Start at the line below containing "11px; font-weight: 400;" and stop at the line containing "auto; color: #6b7386;". Repeat every line of that stretch exactly, and nothing outside it.

┌─ Data supplied

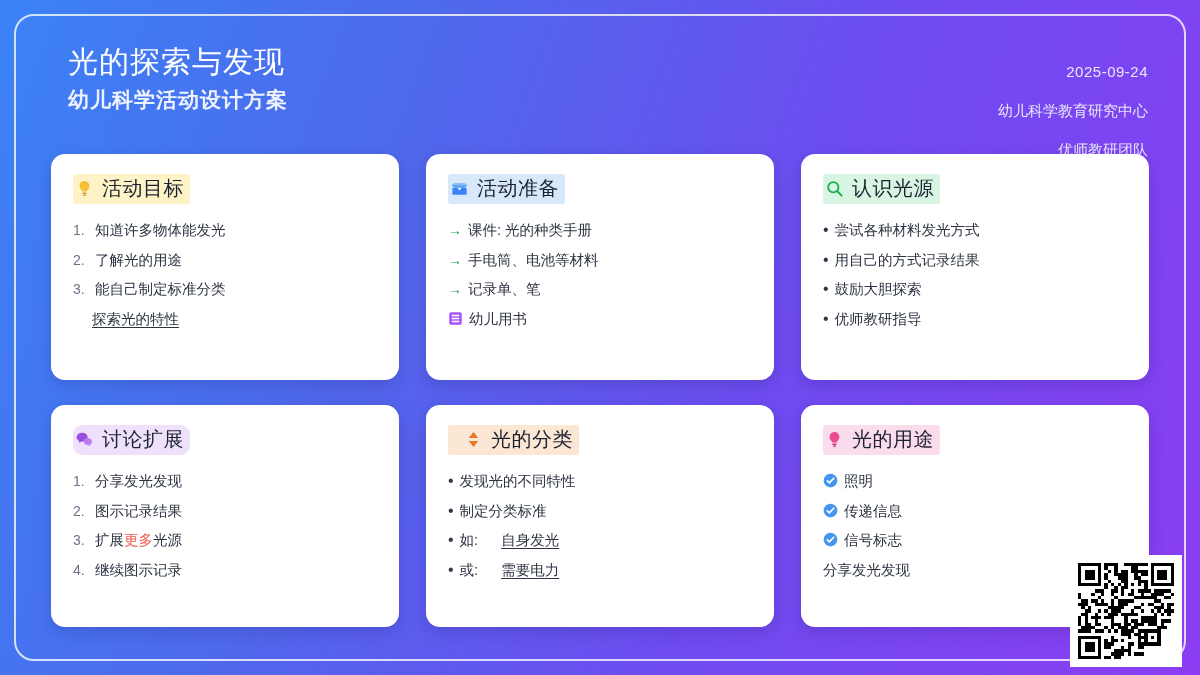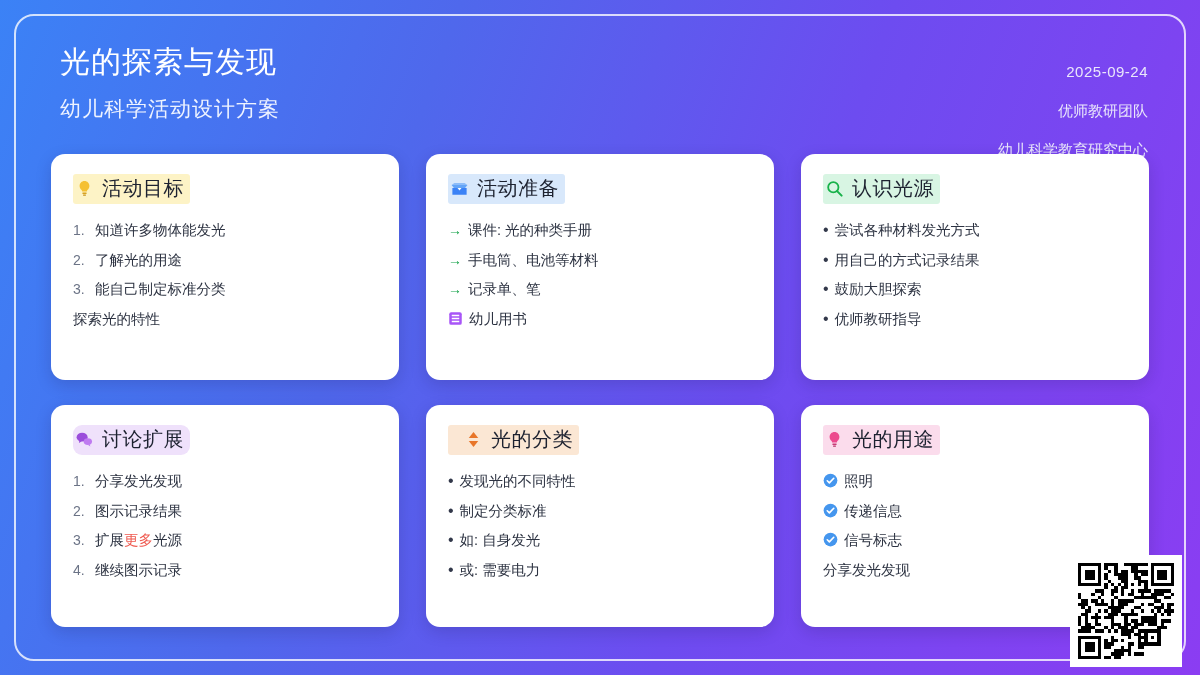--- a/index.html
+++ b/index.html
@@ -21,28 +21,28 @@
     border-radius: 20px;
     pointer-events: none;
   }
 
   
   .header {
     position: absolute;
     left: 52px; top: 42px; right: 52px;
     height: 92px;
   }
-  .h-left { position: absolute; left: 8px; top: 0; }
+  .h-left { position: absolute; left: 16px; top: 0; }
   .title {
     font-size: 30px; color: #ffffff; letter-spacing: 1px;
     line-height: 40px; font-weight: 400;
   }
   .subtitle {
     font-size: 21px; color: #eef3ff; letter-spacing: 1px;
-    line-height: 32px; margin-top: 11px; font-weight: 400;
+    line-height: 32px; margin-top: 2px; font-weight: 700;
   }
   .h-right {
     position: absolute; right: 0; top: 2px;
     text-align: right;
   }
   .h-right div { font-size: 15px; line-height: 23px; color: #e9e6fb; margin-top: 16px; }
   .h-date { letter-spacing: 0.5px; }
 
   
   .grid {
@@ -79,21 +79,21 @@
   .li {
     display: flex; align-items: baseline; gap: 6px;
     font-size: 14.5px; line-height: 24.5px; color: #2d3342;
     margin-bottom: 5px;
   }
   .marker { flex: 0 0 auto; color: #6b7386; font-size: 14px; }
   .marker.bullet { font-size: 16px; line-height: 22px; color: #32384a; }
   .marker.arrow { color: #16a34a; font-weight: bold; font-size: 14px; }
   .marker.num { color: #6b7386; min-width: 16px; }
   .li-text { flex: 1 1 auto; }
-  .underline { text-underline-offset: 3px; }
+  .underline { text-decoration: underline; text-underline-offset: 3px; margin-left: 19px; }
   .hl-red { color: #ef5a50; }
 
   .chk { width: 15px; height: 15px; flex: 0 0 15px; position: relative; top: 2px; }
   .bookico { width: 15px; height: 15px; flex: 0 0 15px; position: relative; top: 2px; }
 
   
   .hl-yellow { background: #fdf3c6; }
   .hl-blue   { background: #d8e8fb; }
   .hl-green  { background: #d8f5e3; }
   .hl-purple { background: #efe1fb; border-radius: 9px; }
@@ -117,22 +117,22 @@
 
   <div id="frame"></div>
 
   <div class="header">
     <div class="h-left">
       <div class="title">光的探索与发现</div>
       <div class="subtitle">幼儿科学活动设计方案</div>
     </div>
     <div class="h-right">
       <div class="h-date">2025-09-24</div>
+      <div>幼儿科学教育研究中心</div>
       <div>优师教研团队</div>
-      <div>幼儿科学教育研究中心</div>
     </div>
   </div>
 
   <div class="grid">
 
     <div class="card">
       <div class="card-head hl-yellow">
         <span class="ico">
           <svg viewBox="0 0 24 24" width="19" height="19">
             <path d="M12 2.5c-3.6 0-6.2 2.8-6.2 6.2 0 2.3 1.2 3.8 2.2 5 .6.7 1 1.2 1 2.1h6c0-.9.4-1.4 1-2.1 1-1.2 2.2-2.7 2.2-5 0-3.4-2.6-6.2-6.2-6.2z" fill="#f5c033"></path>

└─
┌─ Data supplied

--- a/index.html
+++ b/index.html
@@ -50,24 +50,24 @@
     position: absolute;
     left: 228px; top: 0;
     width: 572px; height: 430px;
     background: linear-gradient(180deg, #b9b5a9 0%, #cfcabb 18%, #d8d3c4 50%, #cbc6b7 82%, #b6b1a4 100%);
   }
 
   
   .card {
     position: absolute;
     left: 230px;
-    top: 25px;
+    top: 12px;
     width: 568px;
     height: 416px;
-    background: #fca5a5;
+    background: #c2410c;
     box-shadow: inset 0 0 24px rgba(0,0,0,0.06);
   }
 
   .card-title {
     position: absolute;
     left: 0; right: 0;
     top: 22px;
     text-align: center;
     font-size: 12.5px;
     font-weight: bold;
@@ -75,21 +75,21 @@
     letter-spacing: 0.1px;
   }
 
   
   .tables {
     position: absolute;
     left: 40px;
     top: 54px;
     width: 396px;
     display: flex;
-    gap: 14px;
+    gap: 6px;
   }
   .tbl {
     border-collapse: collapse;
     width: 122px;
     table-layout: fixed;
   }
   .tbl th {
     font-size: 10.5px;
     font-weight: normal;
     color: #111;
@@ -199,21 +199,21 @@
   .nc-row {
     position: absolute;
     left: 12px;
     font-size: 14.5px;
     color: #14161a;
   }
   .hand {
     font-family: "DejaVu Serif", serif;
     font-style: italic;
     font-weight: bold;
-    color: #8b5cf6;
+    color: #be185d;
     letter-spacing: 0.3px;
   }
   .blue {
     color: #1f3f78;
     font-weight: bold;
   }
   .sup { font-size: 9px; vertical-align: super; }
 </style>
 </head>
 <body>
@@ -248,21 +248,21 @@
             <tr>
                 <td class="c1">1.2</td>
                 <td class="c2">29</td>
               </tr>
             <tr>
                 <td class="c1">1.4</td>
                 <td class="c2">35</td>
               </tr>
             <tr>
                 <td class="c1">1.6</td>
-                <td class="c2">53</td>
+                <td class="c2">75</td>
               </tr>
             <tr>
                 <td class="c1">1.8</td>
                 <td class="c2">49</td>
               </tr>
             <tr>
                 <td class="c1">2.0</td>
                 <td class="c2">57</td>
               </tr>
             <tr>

└─

--- Result for this exercise ---
-    line-height: 32px; margin-top: 11px; font-weight: 400;
+    line-height: 32px; margin-top: 2px; font-weight: 700;
   }
   .h-right {
     position: absolute; right: 0; top: 2px;
     text-align: right;
   }
   .h-right div { font-size: 15px; line-height: 23px; color: #e9e6fb; margin-top: 16px; }
   .h-date { letter-spacing: 0.5px; }
 
   
   .grid {
@@ -79,21 +79,21 @@
   .li {
     display: flex; align-items: baseline; gap: 6px;
     font-size: 14.5px; line-height: 24.5px; color: #2d3342;
     margin-bottom: 5px;
   }
   .marker { flex: 0 0 auto; color: #6b7386; font-size: 14px; }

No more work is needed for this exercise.